VCC Construction is a general contracting/construction management firm licensed in 50 states. The firm wanted more robust performance management processes than the simplistic annual review process they already had.
With PerformYard, they evolved their processes to an annual review and a mid-year check-in. The yearly review gives a 360 review, a manager review, and a self-review. The reviews could now include factors like technical skills, interpersonal skills, and areas for improvement (among others).
Managers can use the data to track employee goal progress and see who has potential for advancement. Beyond individual goals, the team has visibility and insight into how well the company accomplishes organizational goals.

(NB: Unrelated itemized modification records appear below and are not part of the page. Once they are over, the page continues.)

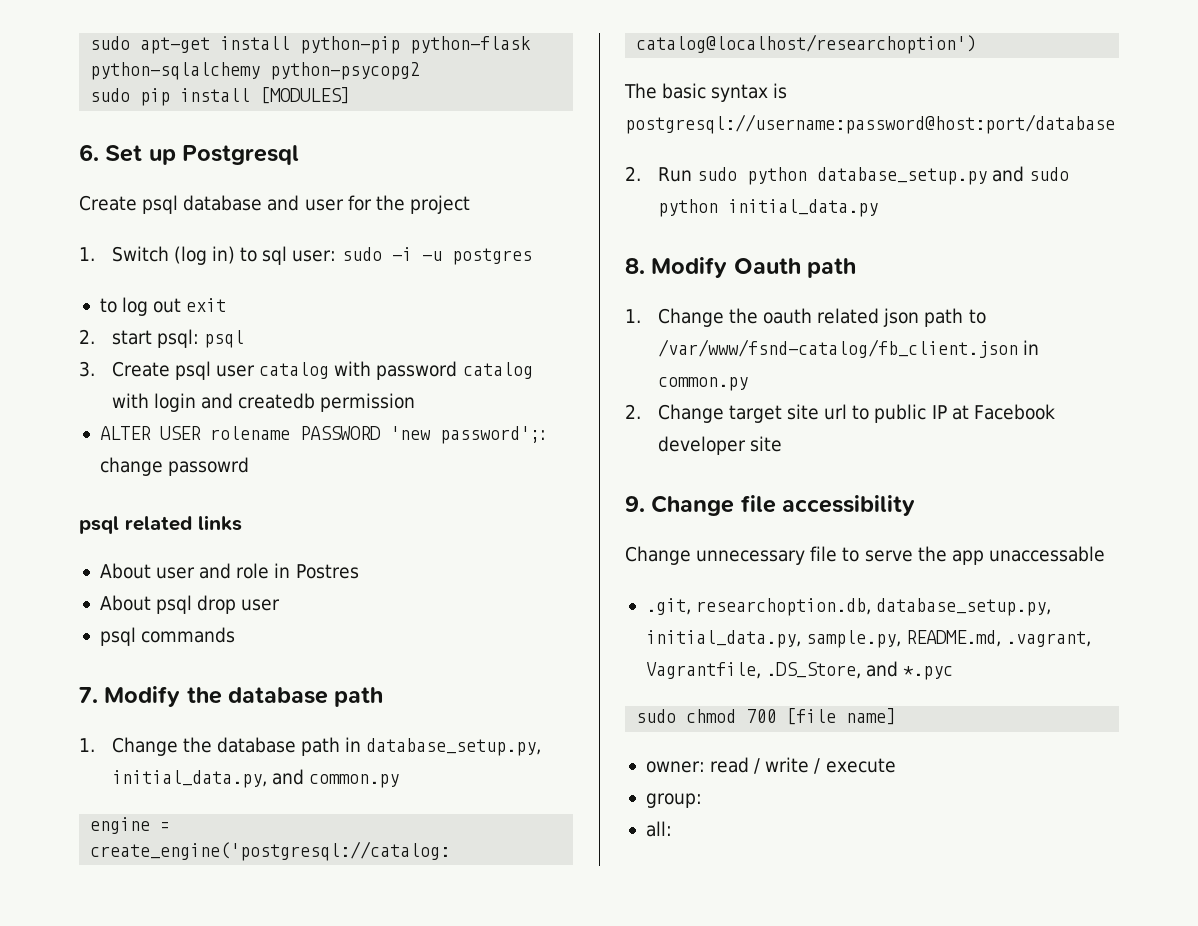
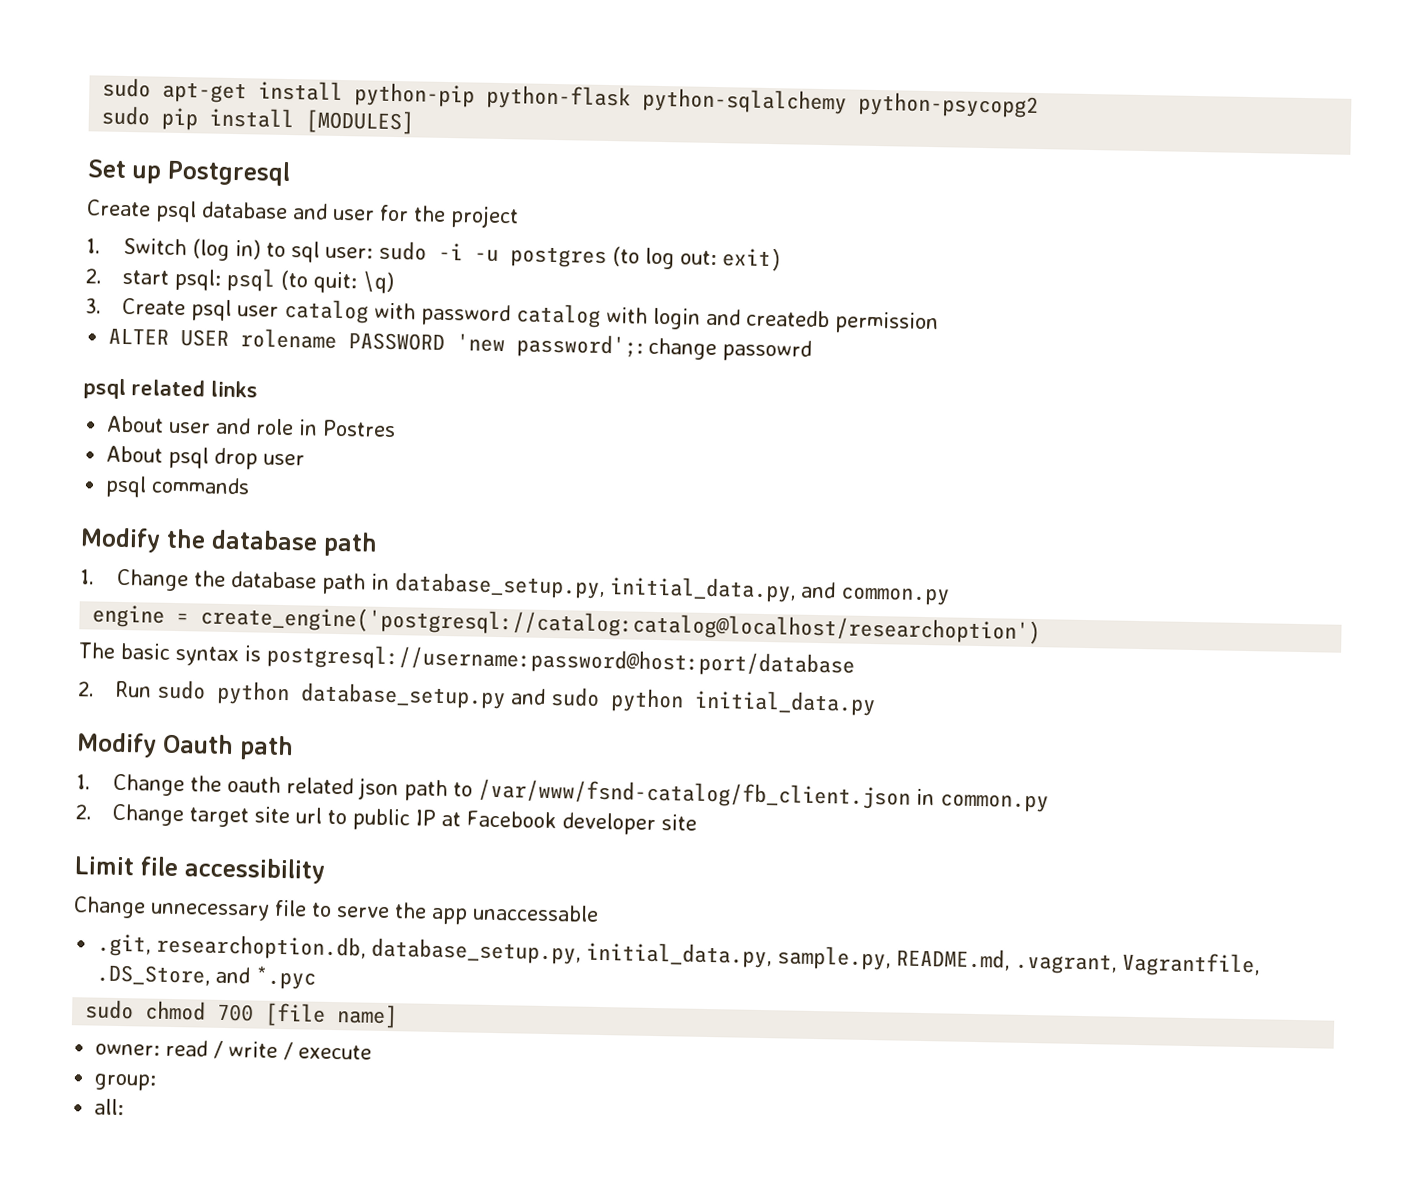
[79,144,99,161] 6. -> (416, 122) none
[99,297,227,316] // to log out exit -> [612,246,784,272] (to log out: exit)
(245, 339) none -> [280,269,396,295] (to quit: \q)
[79,687,98,703] 7. -> (251, 485) none
[625,258,645,274] 8. -> (877, 703) none
[625,495,735,516] 9. Change -> [74,856,135,876] Limit

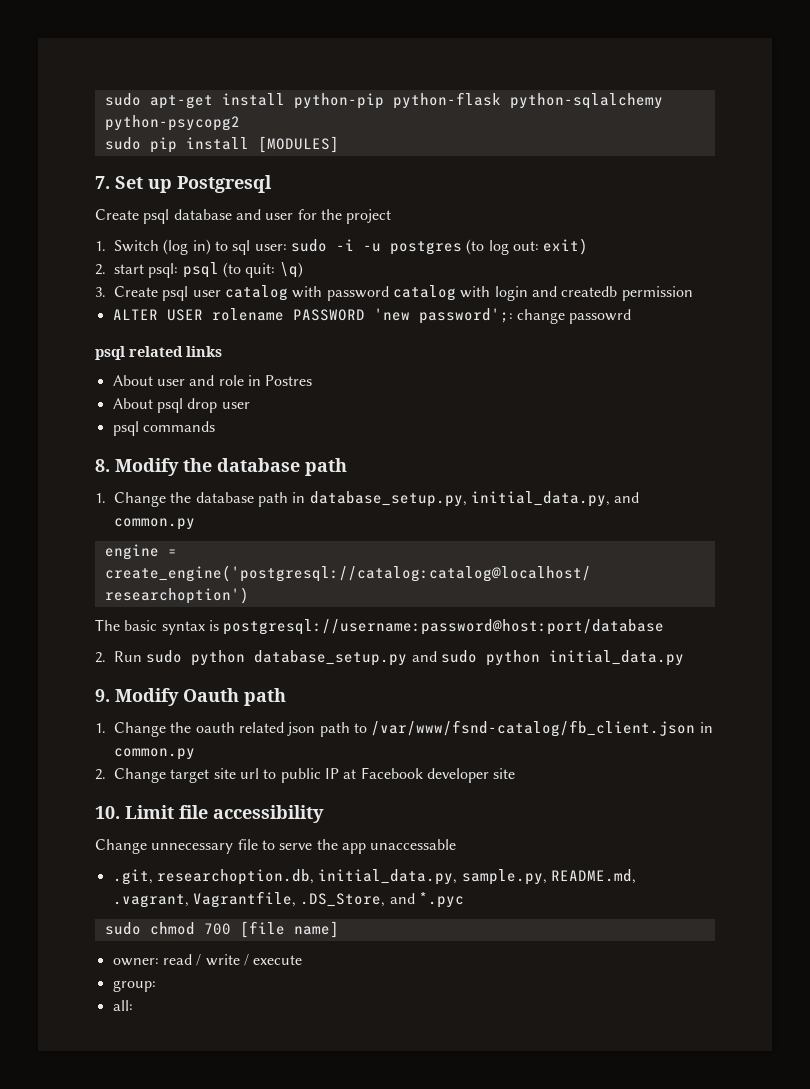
(416, 122) none -> [95,176,110,189] 7.
(251, 485) none -> [95,459,110,472] 8.
(877, 703) none -> [95,689,110,702] 9.
(698, 822) none -> [95,806,120,819] 10.
[371,937,582,965] database_setup.py, -> (314, 877) none

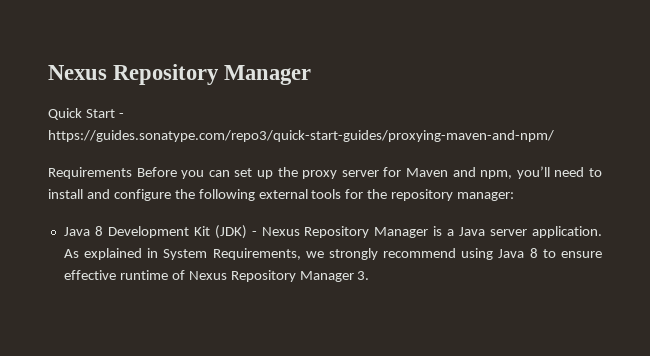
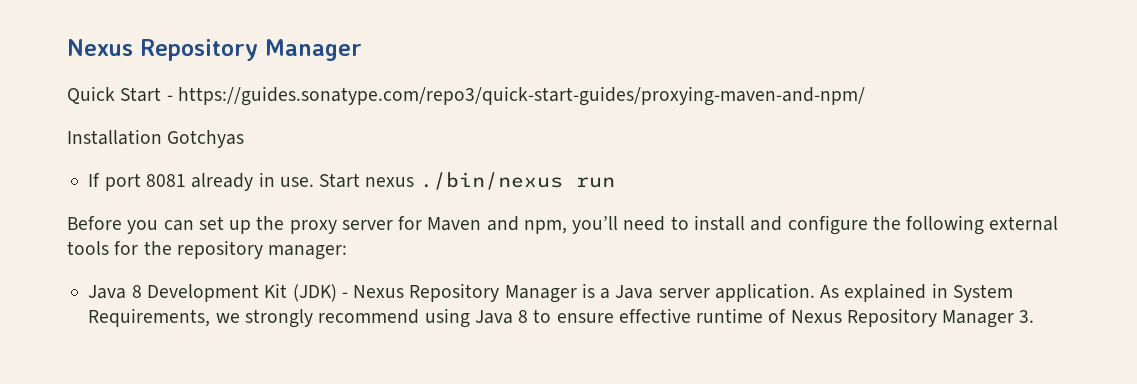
[48,167,132,179] Requirements -> [67,129,245,148] [88,172,615,191] Installation Gotchyas // If port 8081 already in use. Start nexus ./bin/nexus run //

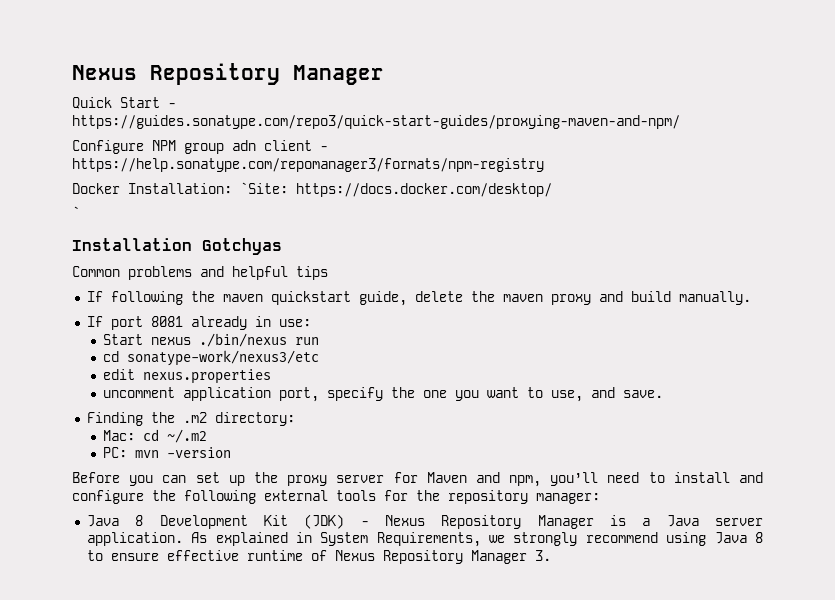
[67,129,245,148] Installation Gotchyas -> [72,140,328,154] [72,158,544,172] [72,182,552,197] [72,206,80,218] [72,238,282,255] [72,266,328,280] [86,291,751,306] Configure NPM group adn client - https://help.sonatype.com/repomanager3/formats/npm-registry // Docker Installation: `Site: https://docs.docker.com/desktop/ // ` // Installation Gotchyas // Common problems and helpful tips // If following the maven quickstart guide, delete the maven proxy and build manually.
[279,177,314,187] use. -> [278,319,311,327] use: //
(615, 182) none -> [103,350,320,366] [103,369,272,384] [103,387,664,402] [86,412,295,426] [103,429,208,443] [103,447,232,458] // cd sonatype-work/nexus3/etc // edit nexus.properties // uncomment application port, specify the one you want to use, and save. // Finding the .m2 directory: // Mac: cd ~/.m2 // PC: mvn -version

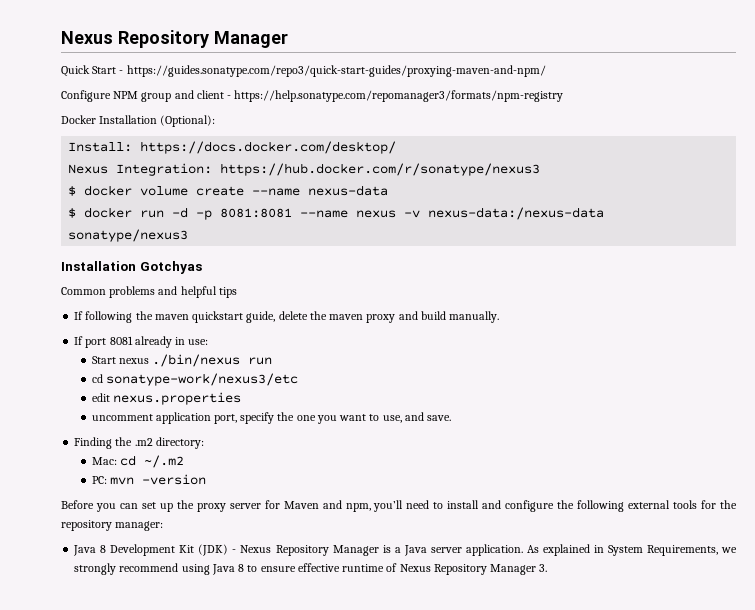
[232,140,256,151] adn -> [174,90,194,99] and
[128,182,552,197] [72,206,80,218] Installation: `Site: https://docs.docker.com/desktop/ // ` -> [99,115,216,127] [68,141,397,154] [68,163,541,176] [68,185,389,196] [68,207,605,220] [68,229,189,242] Installation (Optional): // Install: https://docs.docker.com/desktop/ // Nexus Integration: https://hub.docker.com/r/sonatype/nexus3 // $ docker volume create --name nexus-data // $ docker run -d -p 8081:8081 --name nexus -v nexus-data:/nexus-data sonatype/nexus3

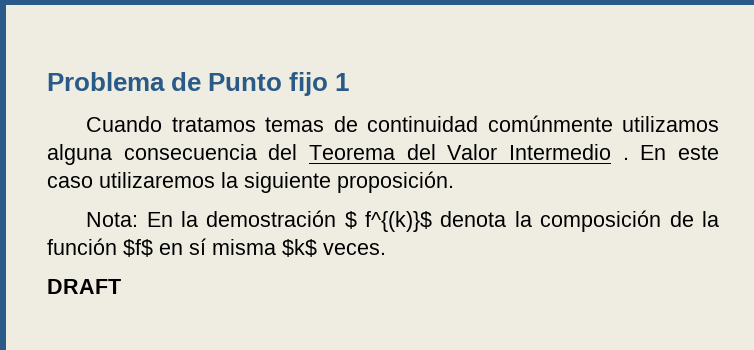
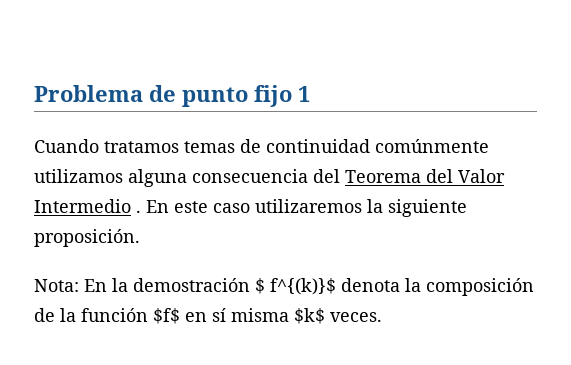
[208,73,283,91] Punto -> [182,87,248,107] punto
[47,279,121,294] // DRAFT -> (382, 317) none

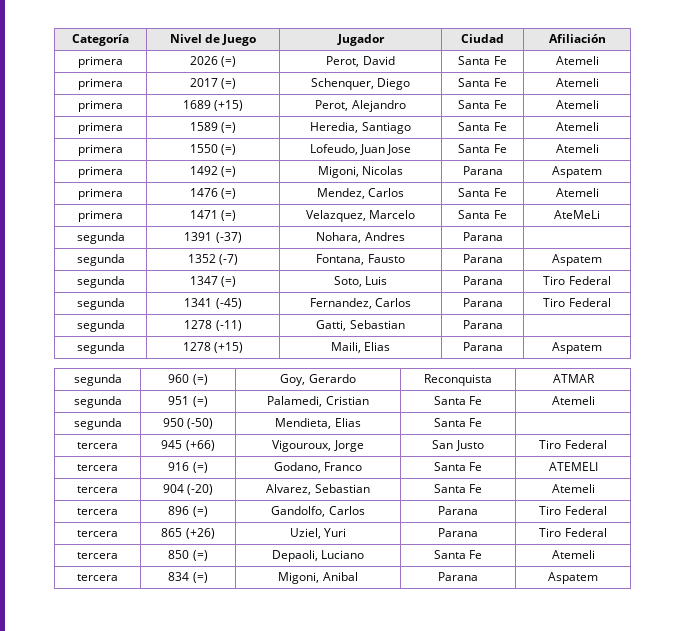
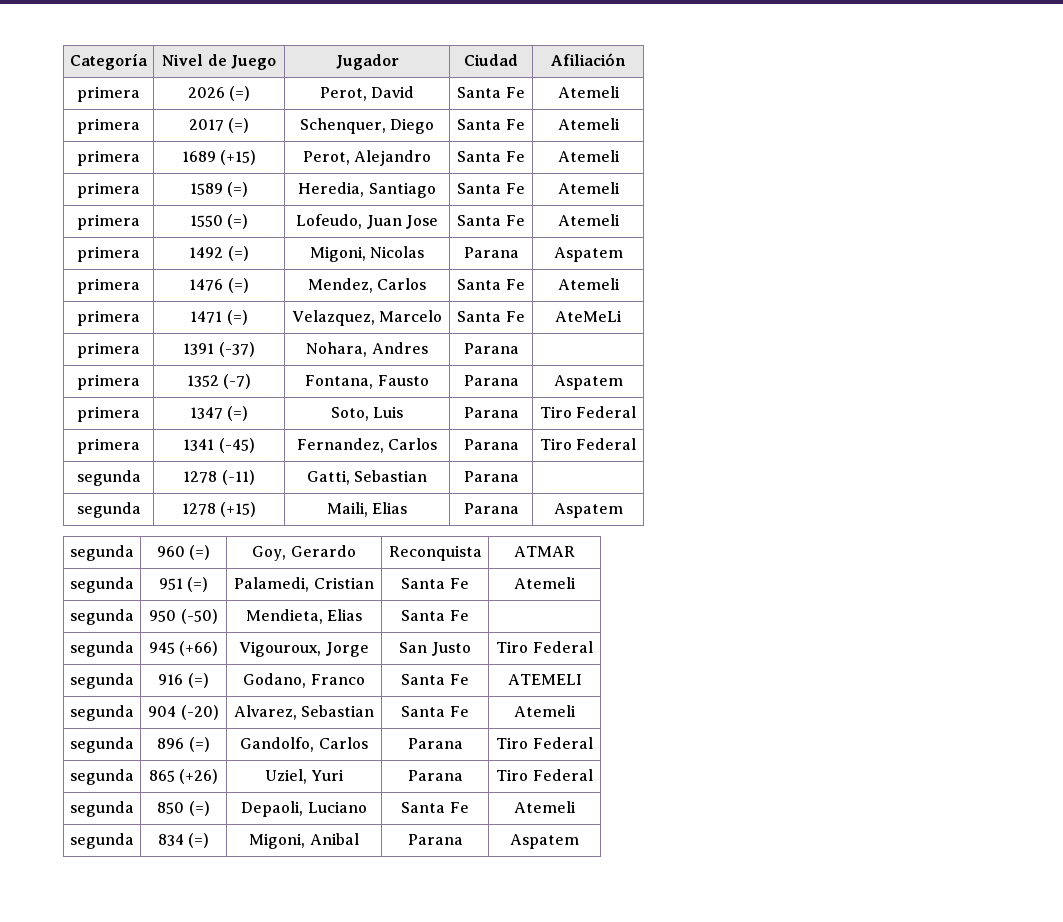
[76,232,125,244] segunda -> [77,342,140,358] primera
[76,254,125,266] segunda -> [77,374,140,390] primera
[76,276,125,288] segunda -> [77,406,140,422] primera
[76,298,125,310] segunda -> [77,438,140,454] primera
[77,442,118,449] tercera -> [70,641,134,657] segunda
[77,464,118,471] tercera -> [70,673,134,689] segunda
[77,486,118,493] tercera -> [70,705,134,721] segunda
[77,508,118,515] tercera -> [70,737,134,753] segunda
[77,530,118,537] tercera -> [70,769,134,785] segunda
[77,552,118,559] tercera -> [70,801,134,817] segunda
[77,574,118,581] tercera -> [70,833,134,849] segunda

“Being able to track these goals makes it more real. It helps us make sure that we're always looking at how we can improve; we can now better measure our successes.” Candice Offonry, Talent Acquisition Specialist.
How do you get started with HR data analytics?
Plan out your performance review cycles so that everyone fills out the review simultaneously and is on the same page.
For objective, measurable results, collect your data with quantifiable review form questions. Some example question types are rating scales, binary, or rankings. Use a mix of these questions for a well-rounded review.
Set quantifiable goals and make sure you have a place to track and monitor them. Cascade the goals to different teams and individual members. Don’t forget: keep the goals tied to your organization’s objectives.
It’s not easy to make sure each goal connects to those of the company. With PerformYard, you can track each goal and ensure its alignment with the company’s strategy and mission. Contact us to learn how.
What is Data Analytics in HR?
Collecting and applying data to improve employee and business outcomes.
Why is Data analytics important in HR?
HR people use data to measure employee progress, identify strong and weak spots, and inform people decisions.